How to Murder a Rich Uncle





HOW TO MURDER A RICH UNCLE

UK, 1957, 79 minutes, Black-and-white.
Nigel Patrick, Charles Coburn, Wendy Hiller, Katie Johnson, Anthony Newley, Athene Seyler, Kenneth Fortescue, Patricia Webster, Michael Caine.
Directed by Nigel Patrick.

This 1957 British comedy is based on a French play, with characters and situations more suited to a French farce. However, it is transferred to England but with the central character who is American, sent from England some decades earlier to the United States where has prospered and become rich.

The gist of the plot is that he is returning to England and his family there is quite impoverished. It is taken for granted that the head of the household, with the connivance of most of the other relatives, rather snobbish and aristocratic in their outlook, is planning to murder the uncle for his fortune.

The film establishes the range of characters, played by very effective British character actors led by Nigel Patrick, often stiff upper lip and military in British films, who also directed the film in widescreen black and white. Wendy Hiller, about to win an Oscar the following year for Separate Tables, is his wife. Athene Seyler is his mother and the always effective Katie Johnson, best known for The Ladykillers, is an old aunt. Patricia Webster is the young woman in the house who has invited her fiance, studying criminal cases, a very young and bespectacled Anthony Newley. Kenneth Fortescue is the awkward son and heir.

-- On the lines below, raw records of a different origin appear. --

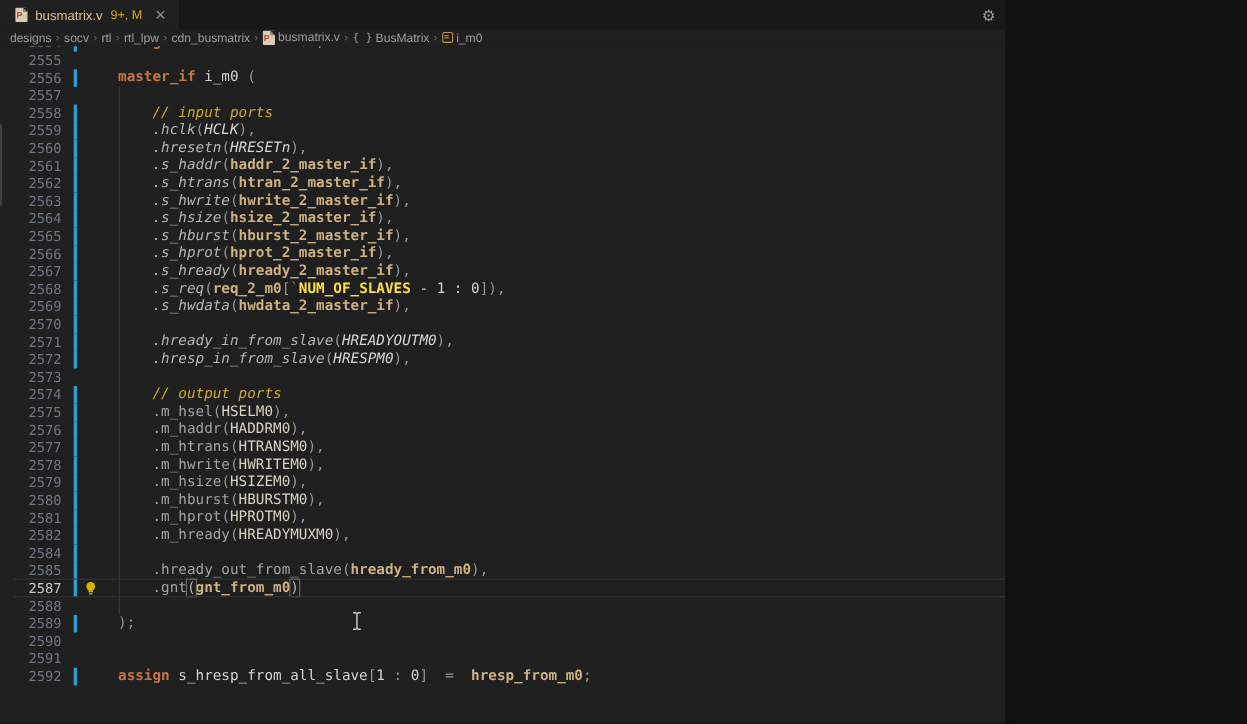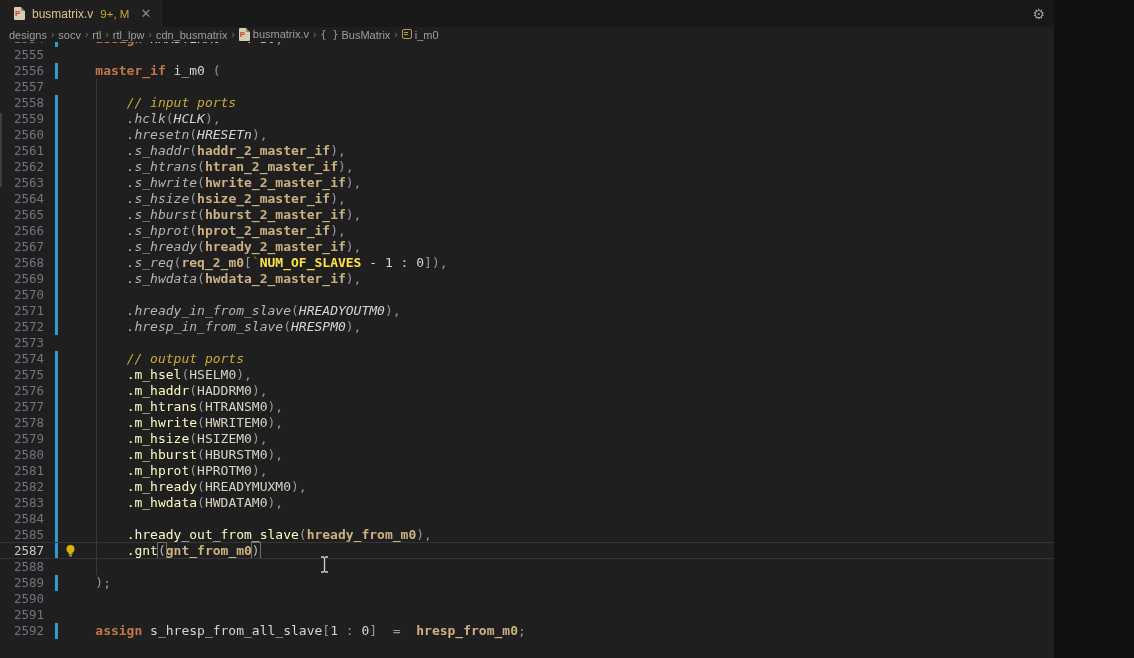"busmatrix.v" .window { width: 1054px -> 914px }
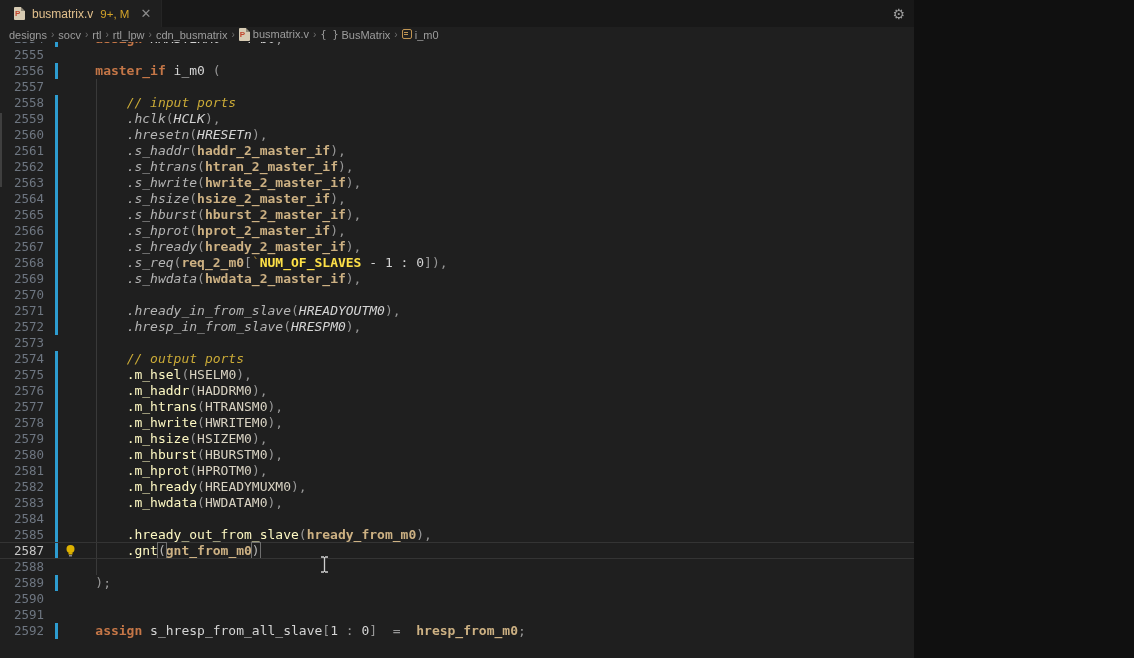"2555" .rows { left: 0 -> 12px }
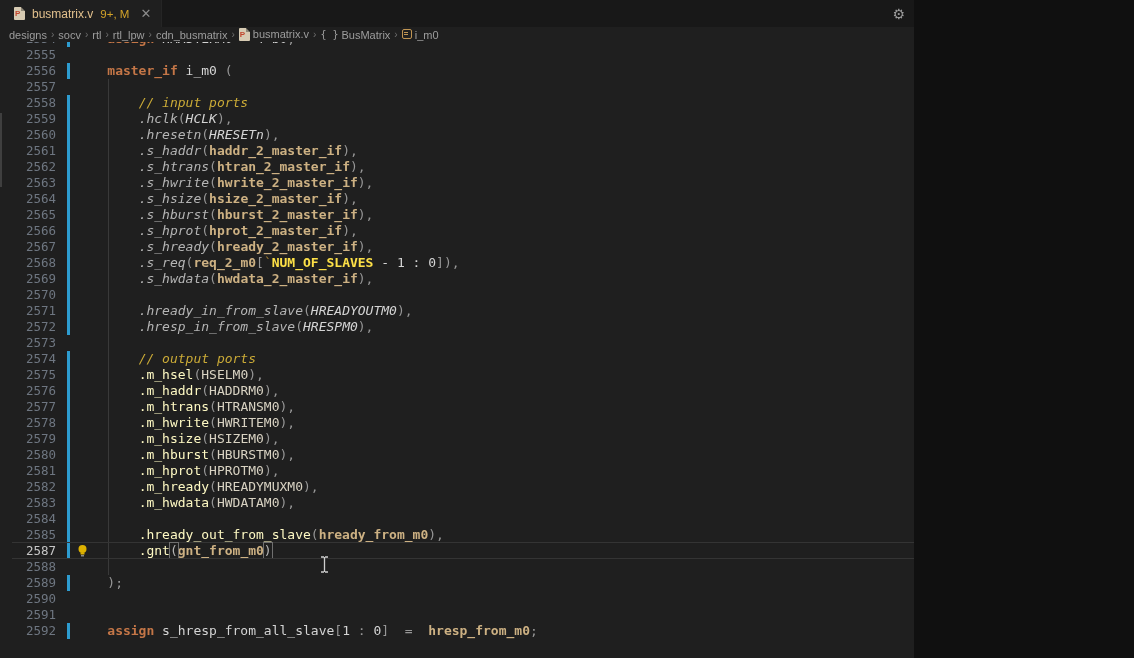".m_hsel" .pg { color: #fef9c3 -> #a3a3a3 }
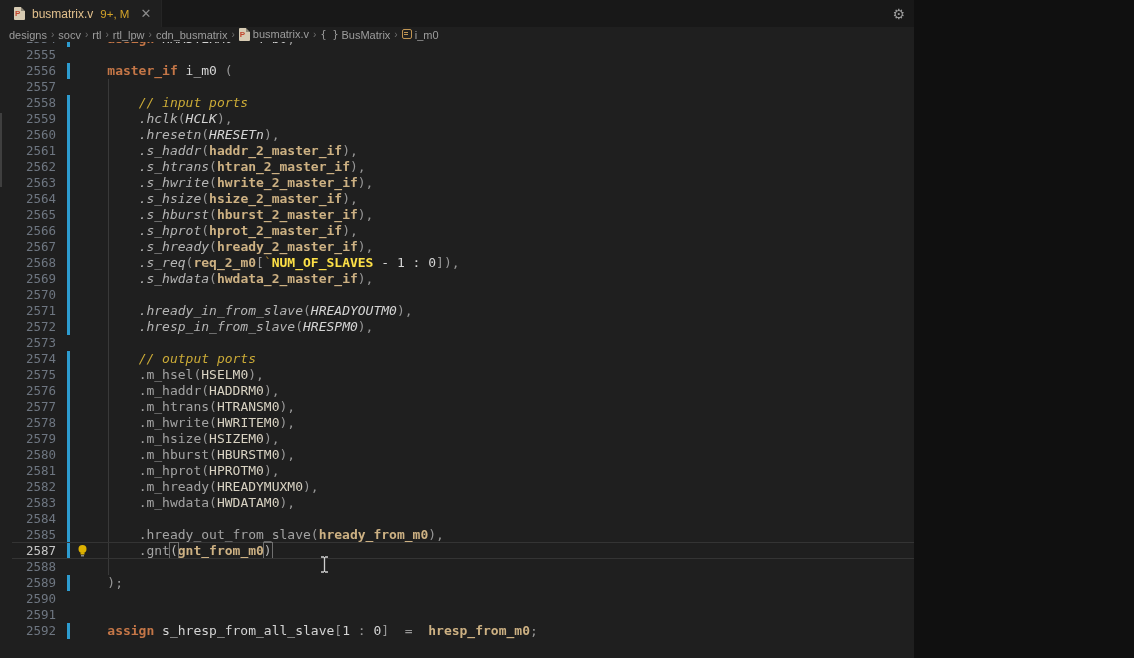"2583" div.row { html: <div><div>2583</div><div></div><div></div><div><span> </span><span>.m_hwdata</span><span>(</span><span>HWDATAM0</span><span>),</span></div></div> -> none }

One has to look rather carefully to see a 23-year-old Michael Caine as one of the workers about the estate. It was going to be seven years until he made a strong impression in Zulu and headline films for more than half a century on.

The uncle is played by the veteran Charles Coburn, reminiscent of his roles in such films as The More the Merrier, for which he won an Oscar, Gentleman Prefer Blondes and How to be Very, Very Popular.

The basic conceit of the story is that with all the plans for murdering the uncle, the various members of the family are the ones who are killed, the comedy being in the variety of ways in which the plans go wrong and backfire. Eventually, the evidence all seems to point to the uncle to have murdered all his relatives. However, with the testimony of Katie Johnson, all sweetness and light, the truth comes out.

A slight and slightly enjoyable British comedy with a twist.